Eine Woche ohne Internet und Telefon – ja, das geht!

Ich bin umgezogen und hatte nicht sofort Internet oder Telefon. Anstatt zu fluchen habe ich mir überlegt, wie sich diese Abstinenz auf mich ausgewirkt hat.

Am 01. Oktober 2016 bin ich umgezogen und damit auch gameZINE.de. Auf Grund von technischen Schwierigkeiten ging aber nicht sofort Internet und Telefon und wegen den Feiertagen hat sich auch die Hilfe durch einen Handwerker ein wenig verzögert. Natürlich könnte ich nun darüber schreiben wie scheiße ich das alles fand, möchte aber doch eher auf das eingehen, was in der Zeit mit mir passiert ist.

Am ersten Tag war es schon wie ein Entzug: Panikattacken mit wildem hin und her-versuchen der Einstellungen und der Anschlüsse, sowie Austausch von Hardware – natürlich war die Festplatte auch abgeschmiert. Für den Fall das es nicht sofort gehen würde hatte ich mir extra Spiele via Steam heruntergeladen, aber die konnte ich nun auch nicht mehr spielen und hatte dann letztendlich nur 1 Spiel zur Verfügung.

Am zweiten Tag war es schon besser, ich war zwar immer noch nervös und bisschen deprimiert, aber hatte nicht mehr das Gefühl etwas ändern zu können und begann mich mit der Situation zu arrangieren. Ich habe also dieses eine Spiel installiert und in den nächsten Tagen doch sehr intensiv gespielt. Jedoch habe ich wesentlich mehr Zeit im Auspacken der Kartons und dem Einräumen der Einrichtung verbracht, so dass ich sonst noch nicht so weit gewesen wäre.

Die nächsten Tage sind dann schon wieder sehr verschwommen in meiner Erinnerung geblieben. Ich habe weiter die Wohnung eingeräumt, alles aufgeräumt, noch fehlendes Haushaltsgerät eingekauft, aufgebaut oder angeschlossen und beginne langsam zu verstehen, warum Menschen eine ordentliche Wohnung bevorzugen. Normalerweise bin ich echt eher ein Chaot, wenn man dann aber einen halbwegs glatten Schnitt hat und sowieso nichts Anderes erledigen kann, dann gewöhnt man sich das irgendwie an.

Am Ende des vierten Tages wurde es dann noch wieder ein wenig schlimmer: Das Spiel begann mich zu langweilen und so brachte mir ein Bekannter ein paar Serien auf DVD vorbei, welche ich dann wenigstens am Computer schauen konnte. So habe ich die Zeit bis zum Technikertermin damit verbracht mich in diese Serie ein-zuschauen und immer wieder Mal das Spiel zu spielen, auch wenn ich es bereits durchgespielt und alle Werte auf maximal hatte.

Schlimm wurde es dann, als der Termin vom Techniker näher rückte: Die Minuten wurden länger und der Uhrzeiger schien sich überhaupt nicht zu bewegen.

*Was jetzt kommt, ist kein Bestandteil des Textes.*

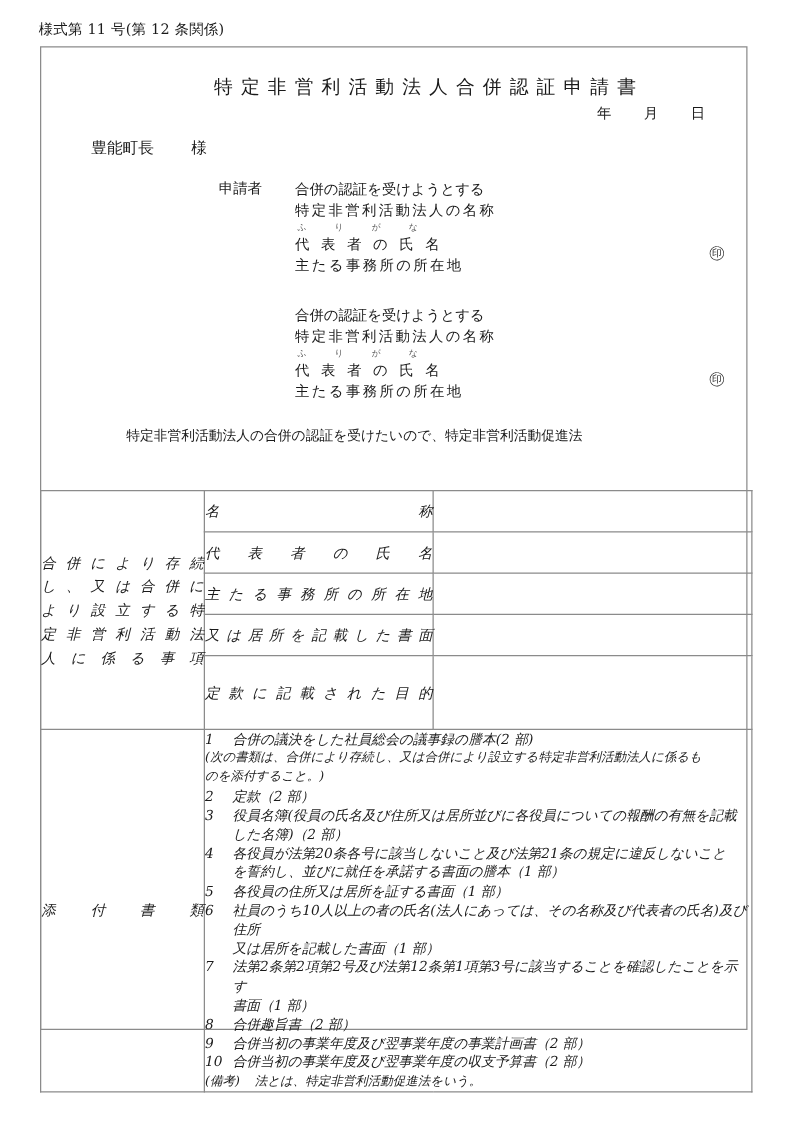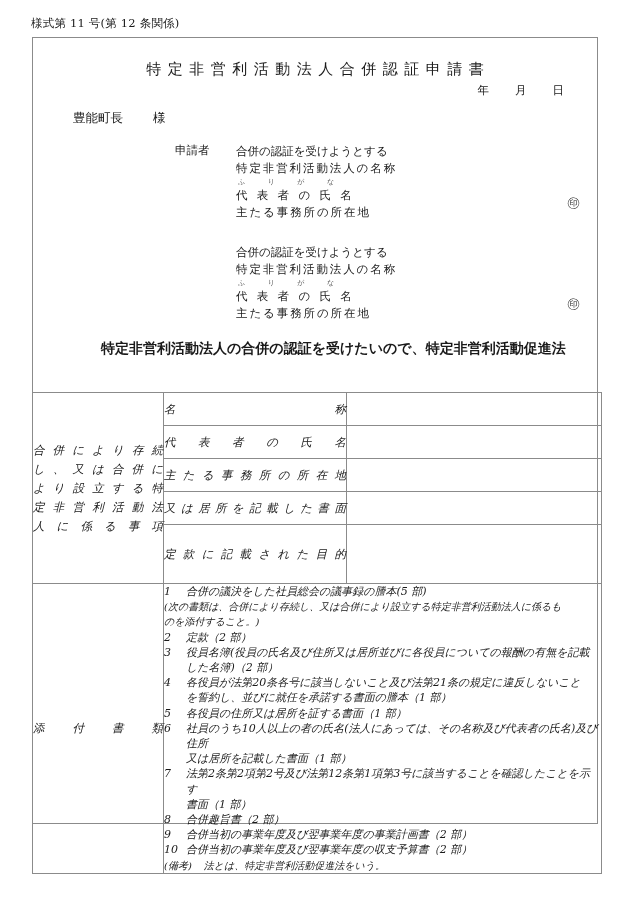--- a/index.html
+++ b/index.html
@@ -41,20 +41,21 @@
   #doc-title {
     position: absolute;
     left: 32px;
     top: 60px;
     width: 566px;
     text-align: center;
     font-size: 15px;
     letter-spacing: 6.5px;
     text-indent: 6.5px;
     white-space: nowrap;
+    padding-left: 25px;
   }
 
   
   #date-line {
     position: absolute;
     left: 16px;
     top: 83px;
     width: 566px;
     text-align: right;
     padding-right: 18px;
@@ -109,23 +110,22 @@
     font-size: 13px;
     line-height: 17px;
   }
 
   
   #request-paragraph {
     position: absolute;
     left: 88px;
     top: 337px;
     width: 480px;
-    font-size: 14px;
+    font-size: 11px;
     line-height: 23px;
-    font-weight: bold;
   }
   #request-paragraph .p1 { text-indent: 13px; }
 
   
   #main-table {
     position: absolute;
     left: 32px;
     top: 392px;
     width: 566px;
     border-collapse: collapse;
@@ -269,21 +269,21 @@
     <td class="col-label row-label tall">定款に記載された目的</td>
     <td class="col-value"></td>
   </tr>
   <tr>
     <td class="col-header" id="attach-label">添付書類</td>
     <td colspan="2" id="attach-cell">
       <div id="attach-list">
             <div class="att-item">
               <span class="att-num">1</span>
               <span class="att-text">
-                <span class="cont">合併の議決をした社員総会の議事録の謄本(5 部)</span>
+                <span class="cont">合併の議決をした社員総会の議事録の謄本(2 部)</span>
               </span>
             </div>
             <div class="att-plain">
               <span class="cont">(次の書類は、合併により存続し、又は合併により設立する特定非営利活動法人に係るも</span>
               <span class="cont">のを添付すること。)</span>
             </div>
             <div class="att-item">
               <span class="att-num">2</span>
               <span class="att-text">
                 <span class="cont">定款（2 部）</span>

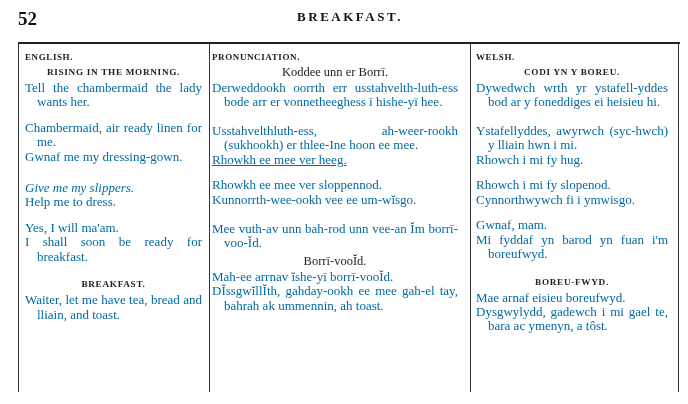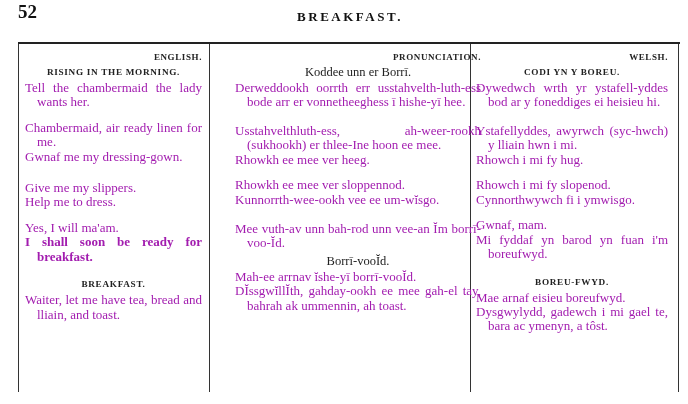--- a/index.html
+++ b/index.html
@@ -3,52 +3,52 @@
 <meta charset="utf-8">
 <style>
   html, body { margin:0; padding:0; }
   body {
     width:688px; height:404px; overflow:hidden;
     background:#ffffff; color:#1a1a1a;
     font-family:"DejaVu Serif", "Liberation Serif", serif;
     position:relative;
   }
   .page-num {
-    position:absolute; left:18px; top:1px;
+    position:absolute; left:18px; top:8px;
     font-family:"Liberation Serif", serif; font-weight:bold;
     font-size:19px; color:#111;
   }
   .running-head {
     position:absolute; left:0; width:688px; top:9px; text-align:center;
     font-family:"Liberation Serif", serif; font-weight:bold;
     font-size:13px; letter-spacing:2.5px; color:#111;
     padding-left:12px; box-sizing:border-box;
   }
   .table {
     position:absolute; left:18px; top:42px; width:662px; height:348px;
     border-top:2px solid #222;
   }
   .vline { position:absolute; top:0; bottom:0; width:1px; background:#333; }
   .col { position:absolute; top:0; }
   .col-head {
-    text-align:right; font-family:"Liberation Serif", serif;
+    text-align:left; font-family:"Liberation Serif", serif;
     font-size:9px; font-weight:bold; letter-spacing:0.6px;
     margin-top:8px; height:12px; color:#222;
   }
   .sec-head {
     text-align:center; font-family:"Liberation Serif", serif;
     font-size:9.2px; font-weight:bold; letter-spacing:0.7px; color:#222;
     height:17px; line-height:17px;
   }
   .sec-head.ital { font-size:12.5px; letter-spacing:0; font-weight:normal; }
   .entry {
     font-family:"Liberation Serif", serif; font-size:13px; line-height:14.4px;
     text-align:justify; text-align-last:left;
     padding-left:12px; text-indent:-12px;
-    color:#a21caf;
+    color:#0369a1;
   }
   .gap { height:11px; }
   .gap-s { height:2px; }
   .gap-l { height:12px; }
 </style>
 </head>
 <body>
 
 <div class="page-num">52</div>
 <div class="running-head">BREAKFAST.</div>
@@ -60,36 +60,36 @@
   <div class="vline" style="left:660px;"></div>
 
   <div class="col" style="left:7px; width:177px;">
     <div class="col-head">ENGLISH.</div>
     <div class="sec-head">RISING IN THE MORNING.</div>
     <div class="entry" style="height:29px;">Tell the chambermaid the lady wants her.</div>
     <div class="gap"></div>
     <div class="entry" style="height:29px;">Chambermaid, air ready linen for me.</div>
     <div class="entry" style="height:29px;">Gwnaf me my dressing-gown.</div>
     <div class="gap-s"></div>
-    <div class="entry" style="height:14.4px;">Give me my slippers.</div>
+    <div class="entry" style="height:14.4px;font-style:italic;">Give me my slippers.</div>
     <div class="entry" style="height:14.4px;">Help me to dress.</div>
     <div class="gap"></div>
     <div class="entry" style="height:14.4px;">Yes, I will ma'am.</div>
-    <div class="entry" style="height:29px;font-weight:bold;">I shall soon be ready for breakfast.</div>
+    <div class="entry" style="height:29px;">I shall soon be ready for breakfast.</div>
     <div class="gap-l"></div>
     <div class="sec-head">BREAKFAST.</div>
     <div class="entry">Waiter, let me have tea, bread and lliain, and toast.</div>
   </div>
 
-  <div class="col" style="left:217px; width:246px;">
+  <div class="col" style="left:194px; width:246px;">
     <div class="col-head">PRONUNCIATION.</div>
     <div class="sec-head ital">Koddee unn er Borrī.</div>
     <div class="entry" style="height:43px;">Derweddookh oorrth err usstahvelth-luth-ess bode arr er vonnetheeghess ī hishe-yī hee.</div>
     <div class="entry" style="height:29px;">Usstahvelthluth-ess, ah-weer-rookh (sukhookh) er thlee-Ine hoon ee mee.</div>
-    <div class="entry" style="height:14.4px;">Rhowkh ee mee ver heeg.</div>
+    <div class="entry" style="height:14.4px;text-decoration:underline;">Rhowkh ee mee ver heeg.</div>
     <div class="gap"></div>
     <div class="entry" style="height:14.4px;">Rhowkh ee mee ver sloppennod.</div>
     <div class="entry" style="height:29px;">Kunnorrth-wee-ookh vee ee um-wĭsgo.</div>
     <div class="entry" style="height:29px;">Mee vuth-av unn bah-rod unn vee-an Ĭm borrī-voo-Ĭd.</div>
     <div class="gap-s"></div>
     <div class="sec-head ital">Borrī-vooĬd.</div>
     <div class="entry" style="height:14.4px;">Mah-ee arrnav ĭshe-yī borrī-vooĬd.</div>
     <div class="entry">DĬssgwĭllĬth, gahday-ookh ee mee gah-el tay, bahrah ak ummennin, ah toast.</div>
   </div>
 

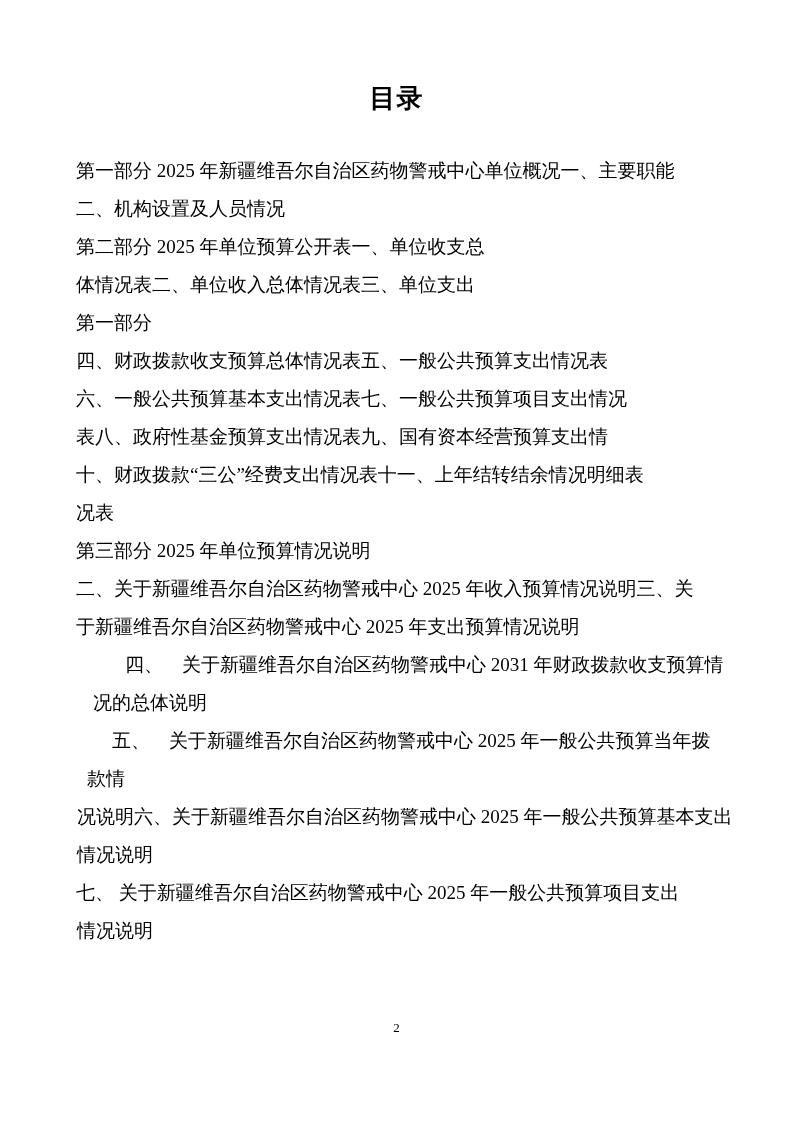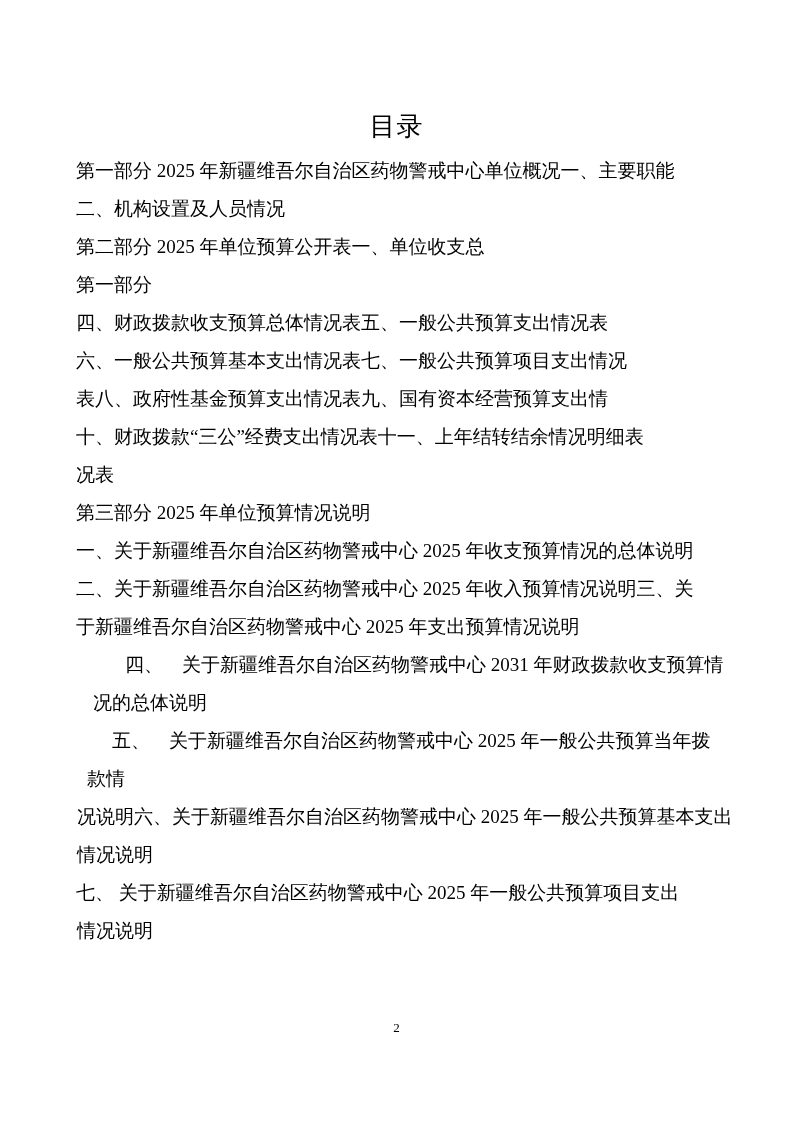--- a/index.html
+++ b/index.html
@@ -16,24 +16,23 @@
     font-family: "Liberation Serif", "DejaVu Serif", serif;
     color: #000000;
   }
   .doc-title {
     position: absolute;
     top: 84px;
     left: 0;
     width: 100%;
     text-align: center;
     font-size: 26px;
-    font-weight: 400;
+    font-weight: 700;
     letter-spacing: 1px;
     line-height: 30px;
-    margin-top: 28px;
   }
   .toc {
     position: absolute;
     top: 152px;
     left: 0;
     width: 100%;
   }
   .line {
     height: 38px;
     line-height: 38px;
@@ -60,28 +59,28 @@
 <body>
 
 <div class="page">
 
   <div class="doc-title">目录</div>
 
   <div class="toc">
     <div class="line ind-std">第一部分 2025 年新疆维吾尔自治区药物警戒中心单位概况一、主要职能</div>
     <div class="line ind-std">二、机构设置及人员情况</div>
     <div class="line ind-std">第二部分 2025 年单位预算公开表一、单位收支总</div>
+    <div class="line ind-std">体情况表二、单位收入总体情况表三、单位支出</div>
     <div class="line ind-std">第一部分</div>
     <div class="line ind-std">四、财政拨款收支预算总体情况表五、一般公共预算支出情况表</div>
     <div class="line ind-std">六、一般公共预算基本支出情况表七、一般公共预算项目支出情况</div>
     <div class="line ind-std">表八、政府性基金预算支出情况表九、国有资本经营预算支出情</div>
     <div class="line ind-std">十、财政拨款“三公”经费支出情况表十一、上年结转结余情况明细表</div>
     <div class="line ind-std">况表</div>
     <div class="line ind-std">第三部分 2025 年单位预算情况说明</div>
-    <div class="line ind-std">一、关于新疆维吾尔自治区药物警戒中心 2025 年收支预算情况的总体说明</div>
     <div class="line ind-std">二、关于新疆维吾尔自治区药物警戒中心 2025 年收入预算情况说明三、关</div>
     <div class="line ind-std">于新疆维吾尔自治区药物警戒中心 2025 年支出预算情况说明</div>
     <div class="line ind-n4">四、　关于新疆维吾尔自治区药物警戒中心 2031 年财政拨款收支预算情</div>
     <div class="line ind-c93">况的总体说明</div>
     <div class="line ind-n5">五、　关于新疆维吾尔自治区药物警戒中心 2025 年一般公共预算当年拨</div>
     <div class="line ind-c87">款情</div>
     <div class="line ind-c77">况说明六、关于新疆维吾尔自治区药物警戒中心 2025 年一般公共预算基本支出</div>
     <div class="line ind-c77">情况说明</div>
     <div class="line ind-std">七、 关于新疆维吾尔自治区药物警戒中心 2025 年一般公共预算项目支出</div>
     <div class="line ind-c77">情况说明</div>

Als dieser dann kam begann mein ganzer Körper zu zittern, vor Aufregung ob nun alles klappen würde und ob ich mich wieder mit der Welt vernetzen kann. Es dauerte 2 Stunden bis er den Fehler gefunden und diesen behoben hatte, zwischendurch hatte ich schon befürchtet das es nichts werden würde, da einige Kabel im Haus wohl defekt waren.

Nun bin ich wieder im Internet und telefonisch zu erreichen, arbeite meine Mails auf und beginne mich um alles Liegengebliebene zu kümmern. Der Vorteil ohne diese ständige Erreichbarkeit des Internets war, dass ich begann einen sehr intensiven Schlafrhythmus zu entwickeln und nicht mehr bis spät in die Nacht vor dem Computer zu sitzen, zu spielen oder auf Recherche für Artikel zu sein. Diesen will ich definitiv weiterhin beibehalten, da ich durchaus gemerkt habe wie sehr mein Körper positiv darauf reagiert hat.

Alles in Allem: Es war gar nicht so schlimm, aber für jemanden, der sonst nicht viele soziale Kontakte pflegt, also außerhalb des Internets, war es schon eine Umstellung und eine interessante Erfahrung.